Are men genetically programmed to die sooner then women? Is it determined in our genes that men develop cancer and heart disease more often than women? Men have a 60 percent higher chance of developing cancer and a 40 percent higher chance of dying from cancer than women, even when you leave out gender-specific cancers like breast, cervical and prostate cancers.
In fact, men have an increased risk of mortality at all ages. Of the top 10 causes of death in the United States, men are winning in nine of them.
This difference in life span between men and women has been relatively unexamined because it has been assumed to be based on biology. But this does not appear to be the case. For one, the extent of the gender gap in life expectancy changes across time and across countries. In the United States, the gap is narrowing, from 7.8 years in 1979 to just 5.2 years in 2006. This is thought to be due to women increasingly taking on stresses and habits of men such as smoking, drinking alcohol and working outside the home. The gender difference is much larger in African countries where AIDS strikes men at higher rates than women and in countries of the former Soviet Union. Clearly there is more to the gender gap than our genes.
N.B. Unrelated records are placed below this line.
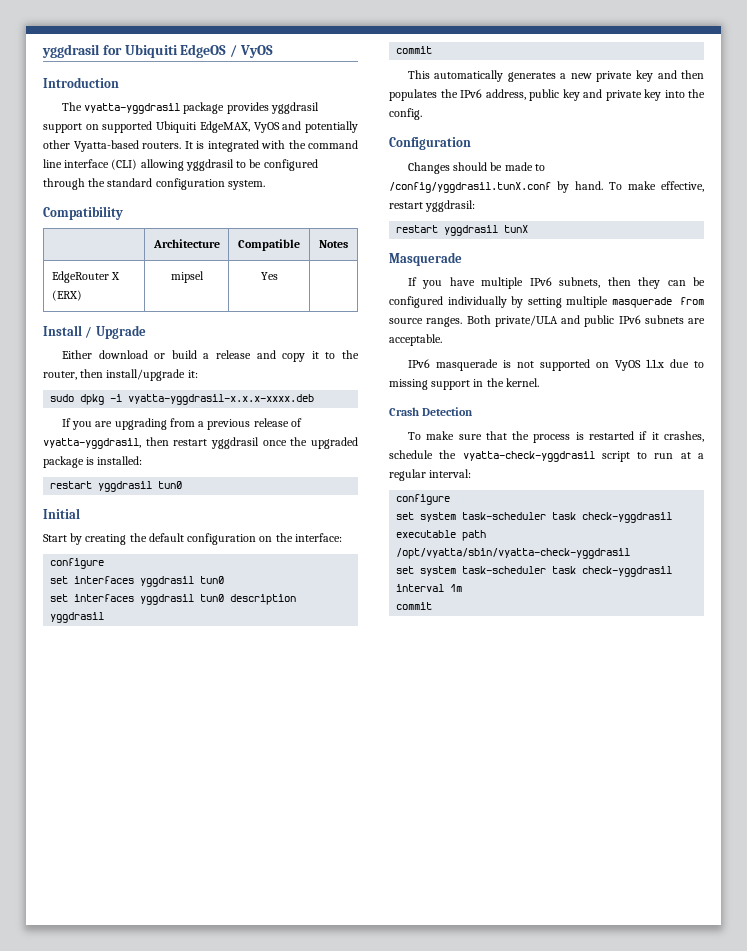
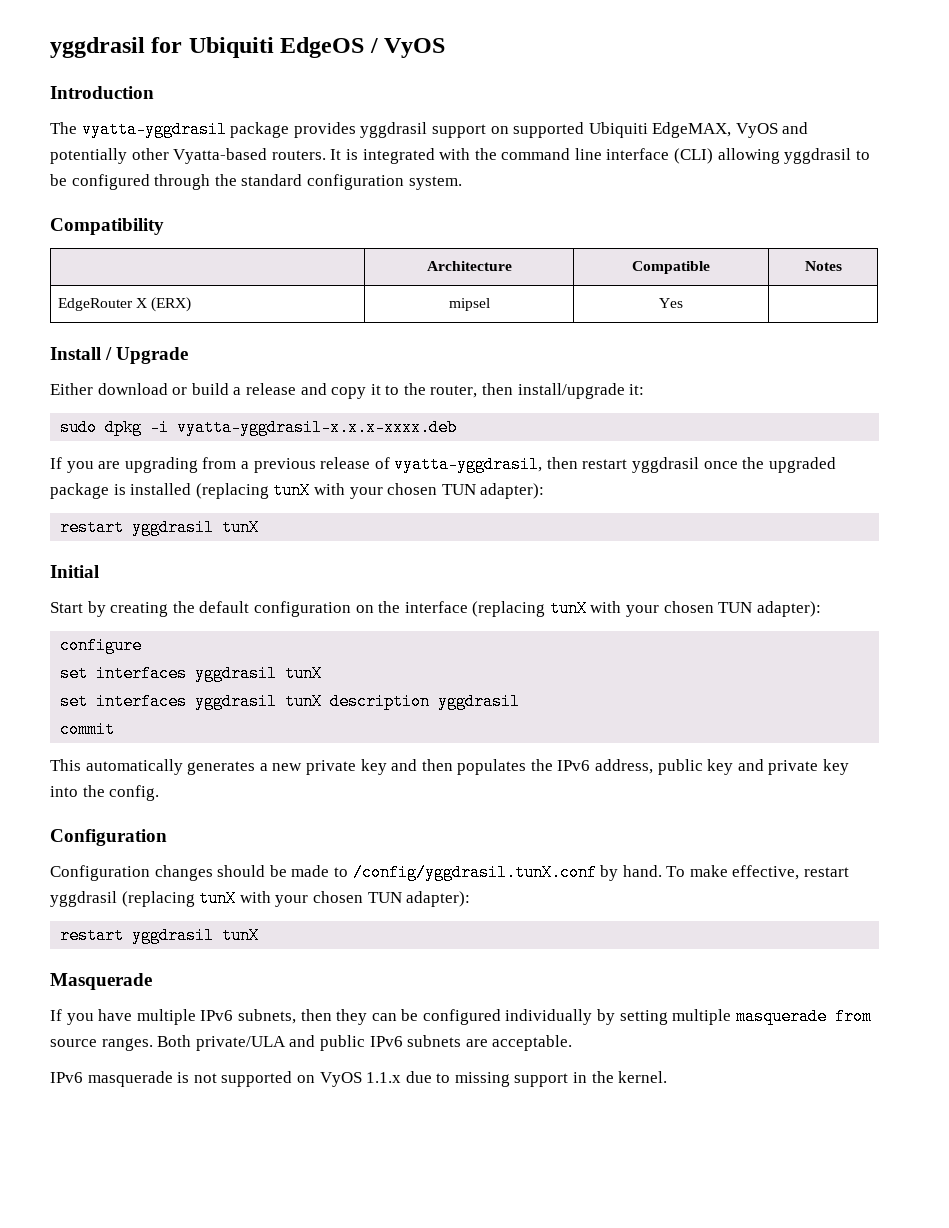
[97,456,143,465] [50,481,183,492] installed: // restart yggdrasil tun0 -> [130,482,545,499] [60,519,260,536] installed (replacing tunX with your chosen TUN adapter): // restart yggdrasil tunX
[294,533,342,542] interface: -> [404,600,821,617] interface (replacing tunX with your chosen TUN adapter):
[200,576,225,584] [50,594,225,605] tun0 // set interfaces yggdrasil tun0 -> [285,665,323,682] [60,693,323,710] tunX // set interfaces yggdrasil tunX
[407,162,450,174] Changes -> [50,865,213,881] Configuration changes
[425,200,476,212] yggdrasil: -> [50,890,471,907] yggdrasil (replacing tunX with your chosen TUN adapter):
[389,407,474,416] [407,431,704,443] [389,450,704,462] [389,469,472,481] [396,494,451,505] [396,512,673,523] [396,530,487,541] [396,548,631,559] [396,566,673,577] [396,584,463,592] [396,602,433,610] // Crash Detection // To make sure that the process is restarted if it crashes, schedule the vyatta-check-yggdrasil script to run at a regular interval: // configure // set system task-scheduler task check-yggdrasil executable path /opt/vyatta/sbin/vyatta-check-yggdrasil // set system task-scheduler task check-yggdrasil interval 1m // commit -> (668, 1077) none

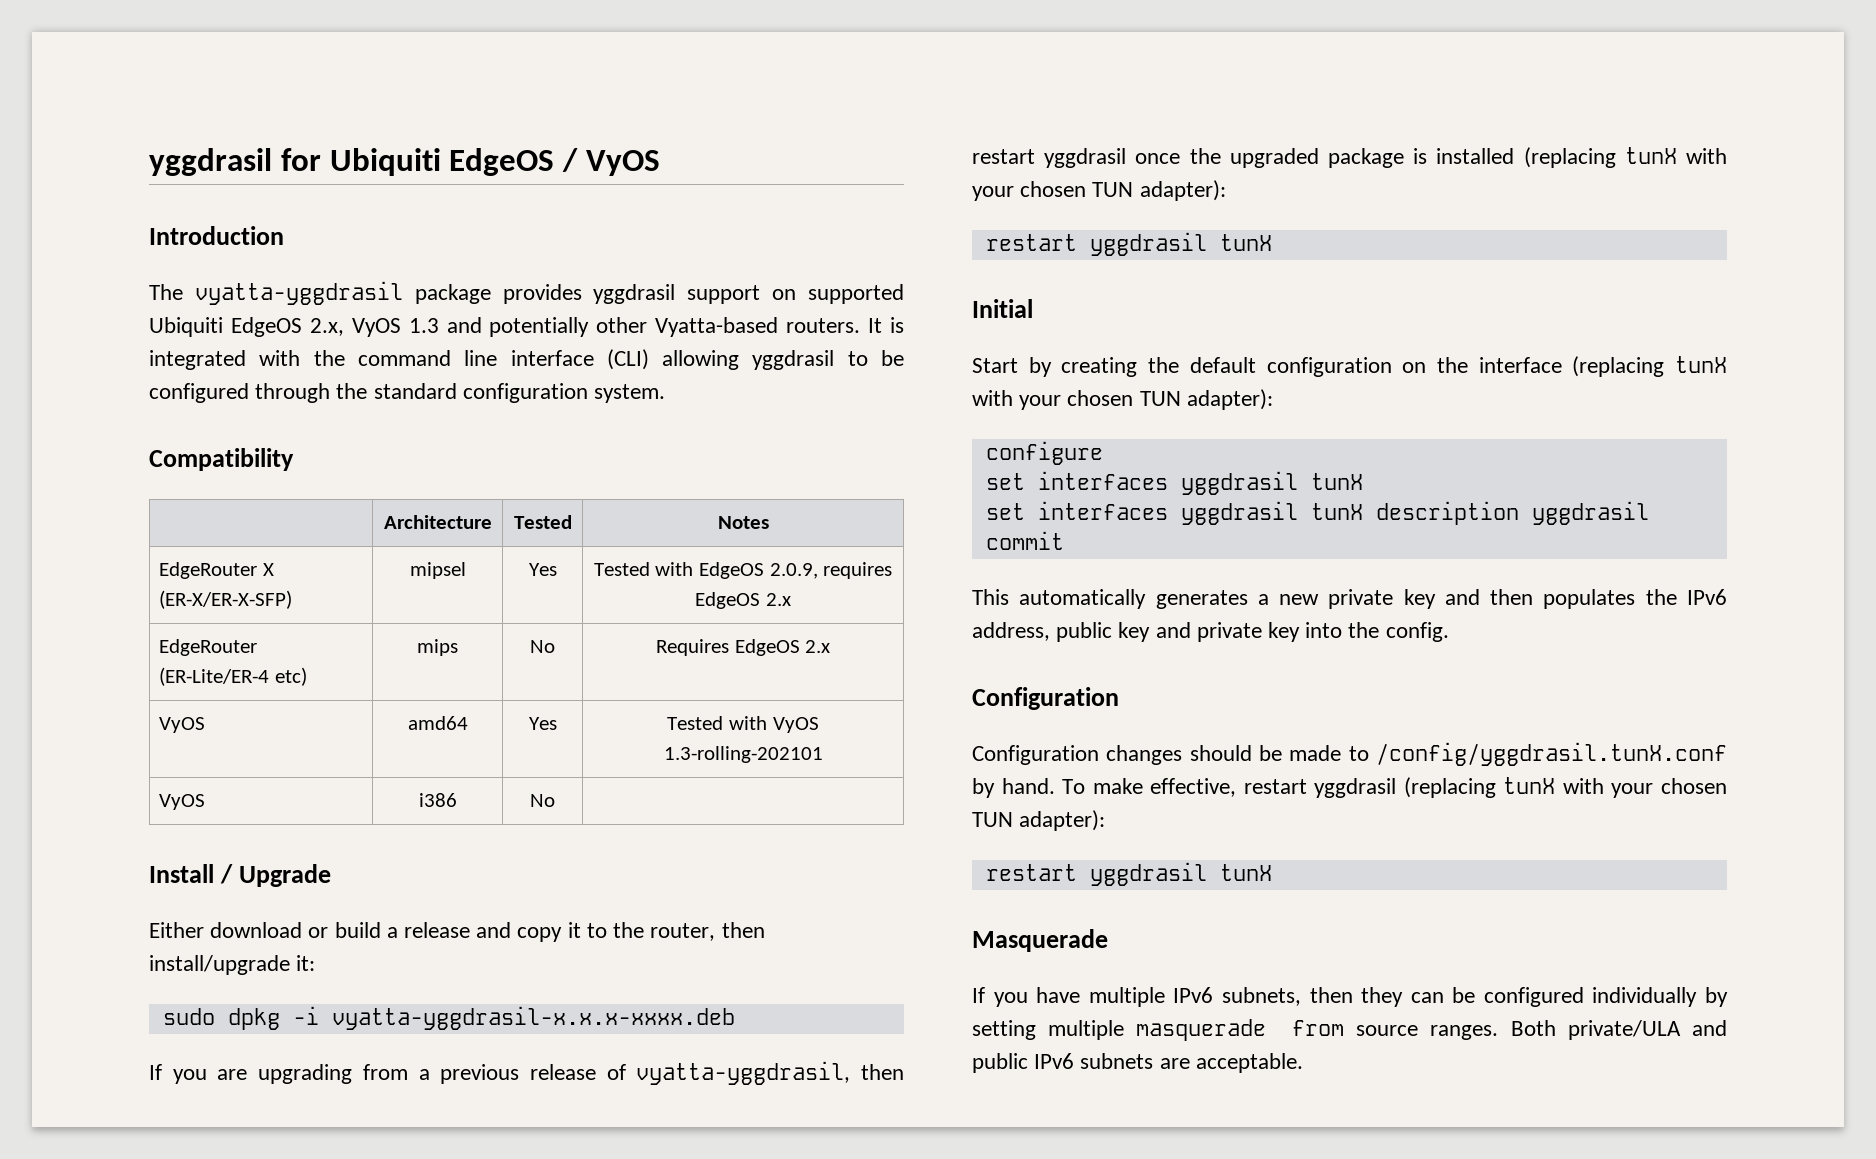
[652,122,778,138] EdgeMAX, VyOS -> [230,317,439,337] EdgeOS 2.x, VyOS 1.3
[632,261,710,274] Compatible -> [513,515,572,529] Tested
[150,297,191,312] (ERX) -> [159,590,293,609] (ER-X/ER-X-SFP)
(683, 303) none -> [593,562,893,579] [695,592,791,609] [159,639,258,656] [159,667,307,686] [417,639,458,656] [530,640,555,653] [655,639,831,656] [159,717,206,733] [407,716,468,730] [528,717,557,730] [667,716,819,733] [663,746,823,763] [159,794,206,810] [418,793,457,807] [530,794,555,807] | Tested with EdgeOS 2.0.9, requires EdgeOS 2.x // EdgeRouter (ER-Lite/ER-4 etc) | mips | No | Requires EdgeOS 2.x // VyOS | amd64 | Yes | Tested with VyOS 1.3-rolling-202101 // VyOS | i386 | No
[50,1071,668,1087] // IPv6 masquerade is not supported on VyOS 1.1.x due to missing support in the kernel. -> (1303, 1063) none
Perhaps masculinity itself is killing us. It seems that doctor-avoidance, risk-taking behavior and stress may be the best explanations for the gender gap. It is true that men just don't go to the doctor. Men are twice as likely as women to say they do not have a usual source of health care, and men attend half as many preventive care visits. This leads to half the opportunities to screen men for high blood pressure, obesity, high cholesterol, high blood sugar, substance abuse, cigarette smoking and depression or anxiety. Lack of identification of such risks leads to fewer chances to intervene in a disease process. Heart attacks, strokes, diabetes and cancer then present more often and in more advanced stages than among those who are diagnosed or treated sooner.
Male gender roles may play a part in making men feel that they should deal with symptoms or illness on their own. Just as men typically don't ask for directions when lost, the male may feel it is not "masculine" to seek help for potentially serious medical symptoms. It remains to be seen whether the metrosexual movement will improve the rate at which men seek care for potentially dangerous conditions. However, to the extent that higher mortality can be explained by avoidance of the health care system, it is incumbent upon creators of health policy and providers of health care to make such services more attractive and accessible to men.
Men's habits and roles also impact their rates of disease incidence, While women are taking on more and more professional roles previously held by men, in the US, 95 percent of workers in the 10 most hazardous occupations are still men. Men die in workplace accidents at much higher rates as women, even excluding combat deaths, which were the leading cause of occupational deaths in the US when last reported in 2005.
Then there are non-occupational risks that men take. Men have an increased risk of heart disease and increased risk of alcoholism, suicide and homicide.
Men drive faster and are more likely to eat an unhealthy diet. Men report higher levels of stress and lower rates of stress-reducing activities like meditation and yoga. Well, then, one might say that men deserve to die younger. However, when disparities are found in risk-taking among ethnic or socioeconomic groups, the usual response is not to blame the group at risk. The socially responsible response is to take a hard look at how the educational and health care systems may have failed that group and what can be done to change that, which promotes risk-taking and avoidance of self-care.
Social policy also impacts the rate at which men access the healthcare system. There are fewer programs that target men as specifically as women. Men are less likely to be insured and are less able to qualify for public insurance, such as Medicaid, than women with children.
It is dangerous to assume that the gap in life expectancy between men and women is biological. Such an assumption stops us from examining social, economic, behavioral, or public health policies that may be contributing to higher mortality among men. In the United States, Men's health is largely neglected when looking at health policy. This is not as much the case in Europe and Australia, where entire departments of Andrology exist at many academic and governmental health institutions. Such departments include anthropologists and sociologists, policy advisors and health service researchers. Women have strongly advocated for their own health, leading to increased research, public policies favorable to women's health concerns and health care delivery approaches that specifically address women's health issues. Men need to do the same, not to take away such programs for women, but to add years to the lives of their fellow men.